TASK INSTRUCTIONS :: In full and without alteration, copy the listing.

SUPPLIED DATA ::
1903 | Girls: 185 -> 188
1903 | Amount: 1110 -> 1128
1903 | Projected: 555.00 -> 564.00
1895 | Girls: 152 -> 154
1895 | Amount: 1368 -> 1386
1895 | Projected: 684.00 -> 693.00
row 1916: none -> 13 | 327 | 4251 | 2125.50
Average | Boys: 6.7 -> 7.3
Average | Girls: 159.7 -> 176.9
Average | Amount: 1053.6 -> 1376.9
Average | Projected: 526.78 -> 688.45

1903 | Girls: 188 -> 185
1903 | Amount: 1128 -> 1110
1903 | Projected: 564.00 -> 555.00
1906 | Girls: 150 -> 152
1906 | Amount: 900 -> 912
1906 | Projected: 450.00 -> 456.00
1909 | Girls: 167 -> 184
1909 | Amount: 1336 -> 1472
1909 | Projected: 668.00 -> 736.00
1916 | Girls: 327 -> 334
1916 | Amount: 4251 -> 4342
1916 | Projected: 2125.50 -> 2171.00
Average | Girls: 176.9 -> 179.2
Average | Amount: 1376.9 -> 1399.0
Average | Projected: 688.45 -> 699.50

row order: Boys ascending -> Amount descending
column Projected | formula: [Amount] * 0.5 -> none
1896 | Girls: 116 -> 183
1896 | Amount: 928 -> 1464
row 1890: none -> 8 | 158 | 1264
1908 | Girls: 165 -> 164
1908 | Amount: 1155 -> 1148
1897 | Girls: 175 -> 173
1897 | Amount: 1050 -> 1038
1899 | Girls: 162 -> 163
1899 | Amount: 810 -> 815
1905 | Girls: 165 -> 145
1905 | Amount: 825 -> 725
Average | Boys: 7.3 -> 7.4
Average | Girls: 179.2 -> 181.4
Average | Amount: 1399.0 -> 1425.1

TASK OUTPUT ::
1903 | Girls: 185 -> 188
1903 | Amount: 1110 -> 1128
1903 | Projected: 555.00 -> 564.00
1895 | Girls: 152 -> 154
1895 | Amount: 1368 -> 1386
1895 | Projected: 684.00 -> 693.00
row 1916: none -> 13 | 327 | 4251 | 2125.50
Average | Boys: 6.7 -> 7.3
Average | Girls: 159.7 -> 176.9
Average | Amount: 1053.6 -> 1376.9
Average | Projected: 526.78 -> 688.45

1903 | Girls: 188 -> 185
1903 | Amount: 1128 -> 1110
1903 | Projected: 564.00 -> 555.00
1906 | Girls: 150 -> 152
1906 | Amount: 900 -> 912
1906 | Projected: 450.00 -> 456.00
1909 | Girls: 167 -> 184
1909 | Amount: 1336 -> 1472
1909 | Projected: 668.00 -> 736.00
1916 | Girls: 327 -> 334
1916 | Amount: 4251 -> 4342
1916 | Projected: 2125.50 -> 2171.00
Average | Girls: 176.9 -> 179.2
Average | Amount: 1376.9 -> 1399.0
Average | Projected: 688.45 -> 699.50

row order: Boys ascending -> Amount descending
column Projected | formula: [Amount] * 0.5 -> none
1896 | Girls: 116 -> 183
1896 | Amount: 928 -> 1464
row 1890: none -> 8 | 158 | 1264
1908 | Girls: 165 -> 164
1908 | Amount: 1155 -> 1148
1897 | Girls: 175 -> 173
1897 | Amount: 1050 -> 1038
1899 | Girls: 162 -> 163
1899 | Amount: 810 -> 815
1905 | Girls: 165 -> 145
1905 | Amount: 825 -> 725
Average | Boys: 7.3 -> 7.4
Average | Girls: 179.2 -> 181.4
Average | Amount: 1399.0 -> 1425.1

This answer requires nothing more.